Announcement: CCNEPal will once again go to Pokhara, the second-largest city in the country, August 8th, 9th, and 10th. For the first session there were thirty seats and a hundred applicants, this time we will offer a larger number of seats and make other changes to accommodate class size. It’s made possible because Kaski Sewa Hospital is committed to build capacity of nursing workforce in Pokhara. In the previous course, there were nurses from seven different hospitals and four schools of nursing. Let’s all work together!
To register contact Mario Hughes at Kaski Sewa. Bring a pen drive. He will give documents to study in advance.
This week is halfway through the summer. I am halfway through the training and half the certificates have been signed and given to happy participants. I am humbled by the positive responses I have gotten to the training.
Zombies in Nepal?
One recent participant commented that ‘the repetitive drills make everyone into zombies. “You say that as if it is a bad thing” was my reply. Responding to an emergency can be stressful, but if you practice enough, the fear and anxiety is diminished and certain steps become automatic. It is simply the mark of a well-trained nurse that she keeps calm in an emergency.
The Rana-era Ballroom with the crystal chandelier
In July we will do four sessions at LNC in Sanepa. Their campus is in a former Rana palace. The classroom is – the former ballroom. It’s the best classroom in Nepal if you ask me, and LNC was a wonderful host in 2011.
Road Trip thanks –
Every stop on the Road Trip was fun. People were wonderful toward me. I am reminded that Nepal is more than just KTM. Sita Parajuli, Aarju Niraula, Jeba Davasingh, Usha Maharjan, Ramesh subba, Moti Chapagain, Mario Hughes, Bandana Pokharel, sushila neupane, Shweta Shakya – deserve special mention. I got YouTube interviews with some of these persons, you are invited to view these on YouTube.
“The Doctor-Nurse Game” and attitude of doctors toward Critical Care Nursing in Nepal
Time to stop and step back. The health system of Nepal is changing and many hospitals are opening critical care units (ICUs).
This is a shift. Til recently, everyone agreed that the resources in Nepal needed to focus on preventative care – things such as diarrheal illness and public health. The largest number of preventable “excess deaths” were to be addressed with that focus. That was where the cost-benefit analysis said that programs should be developed.
Now with more foreign-trained surgeons, more medical schools, and the like, Nepal is adopting more of a westernized approach. almost b default
How many ICUs are needed and how many nurses are needed?
The few existing training programs can not possibly meet all the demand for trained nurses, even if the all trained ones stayed in Nepal (many go to UK or Aus…).
Also, nursing education at PCL level is simply not designed to train people for ICU nursing. The B Sc nurses are much more able to do ICU due to science background. (My opinion is, Nepal government needs to phase out PCL nursing altogether.)
This is where CCNEPal comes in. Our program fills a gap in nurses knowledge. We give practical skills that help a nurse be more confident.
I recently read an article about the status of critical care medicine in Nepal published in a medical journal written by a doctor from TUTH. Much of the article was devoted to a survey as to which high-tech medical tools (arterial lines or CRRT for example) are being used. The author devoted a small paragraph to the issue of trained ICU nurses. That was all.

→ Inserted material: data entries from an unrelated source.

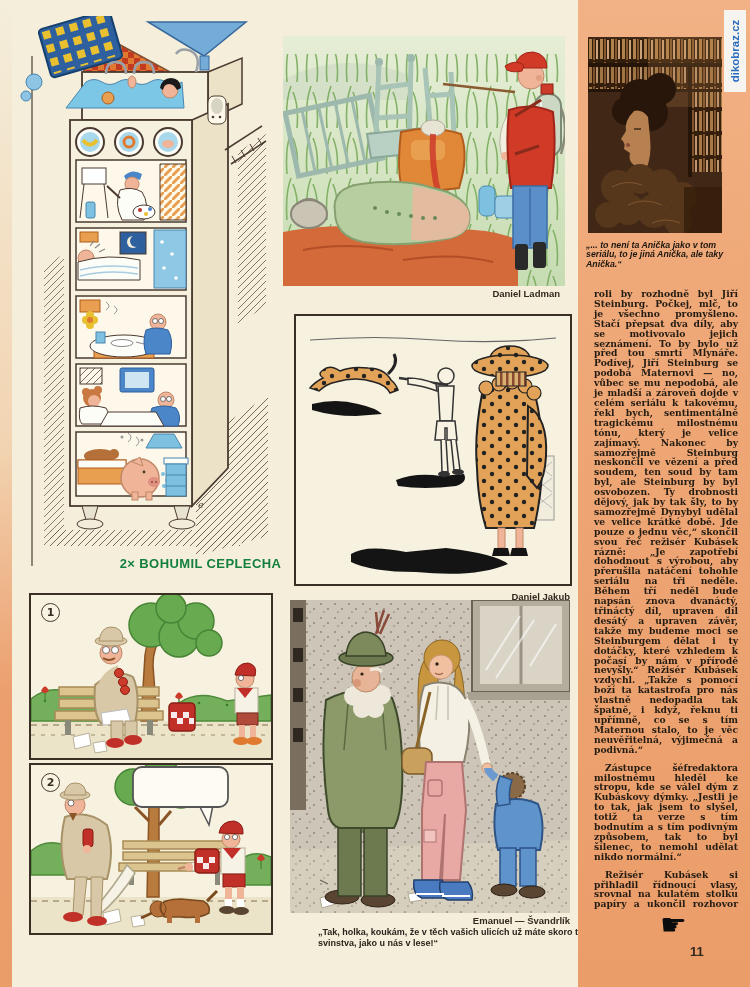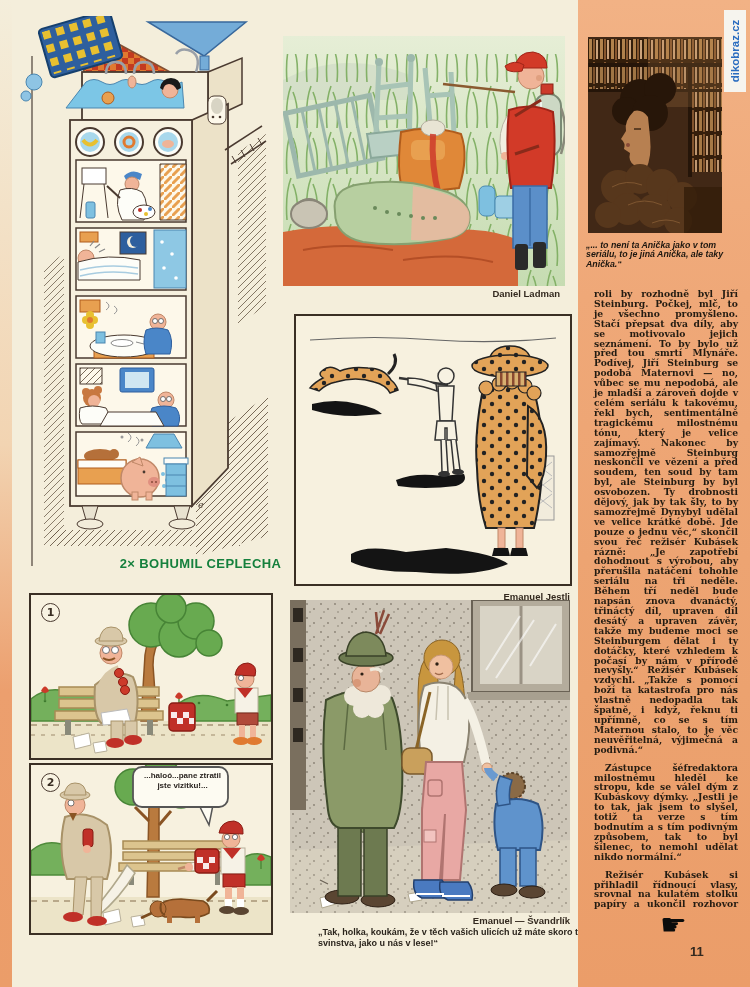--- a/index.html
+++ b/index.html
@@ -326,7 +326,7 @@
     <path d="M216,232 l14,0 l2,8 l-18,0 Z" fill="#141414"></path>
   </svg>
 </div>
-<div class="abs credit" style="left:420px;top:591px;width:150px;">Emanuel Jestli</div>
+<div class="abs credit" style="left:420px;top:591px;width:150px;">Daniel Jakub</div>
 
 <div class="abs panel-frame" style="left:29px;top:593px;width:244px;height:167px;">
   <svg width="240" height="163" viewBox="0 0 240 163">

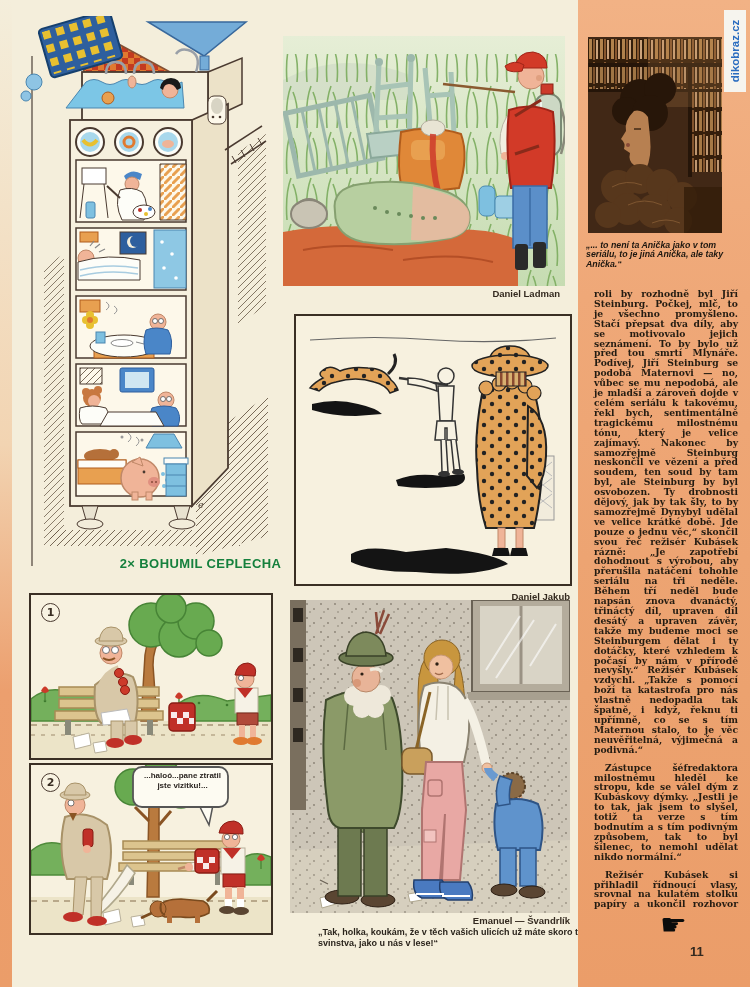--- a/index.html
+++ b/index.html
@@ -491,7 +491,6 @@
     <polygon points="168,40 182,40 178,60" fill="#fdfbf2" stroke="#555" stroke-width="1.5"></polygon>
     <rect x="102" y="2" width="95" height="40" rx="9" fill="#fdfbf2" stroke="#555" stroke-width="1.8"></rect>
   </svg>
-  <div class="abs bubble-text" style="left:106px;top:6px;width:91px;height:34px;">...haloó...pane ztratil jste vizitku!...</div>
   <div class="abs pnum-circle" style="left:10px;top:8px;">2</div>
 </div>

In USA, it’s the training and skill of the nurses to use the ICU equipment that defines critical care. Nepal needs to recognize this and not only focus on the doctors. I think the nurse labor supply was overlooked in this article, because there are many male doctors here who do not respect female health workers. Most would deny it, but the truth is, it simply doesn’t occur to them. It’s not on their radar screen. In this culture, boys grow up differently than girls.
This attitude reflects the culture in which the opinions of women are valued less. Unless a hospital recognizes the value of nursing, it will never have a good ICU. Not ever. Let’s all work to create a hospital culture where nurses have their own skill and their own knowledge.
Nurses here are not routinely taught to listen to patient’s lung sounds as part of assessment. Teaching nurses about “rapid response” is missing in a lot of nursing schools. “Failure to Rescue” is an issue here, one that can only be discussed when nurses are in a front seat at the table. If you aren’t familiar with the “failure to rescue” issue, you need to Google it. These elements of critical care extend beyond the ICU into the rest of the hospital.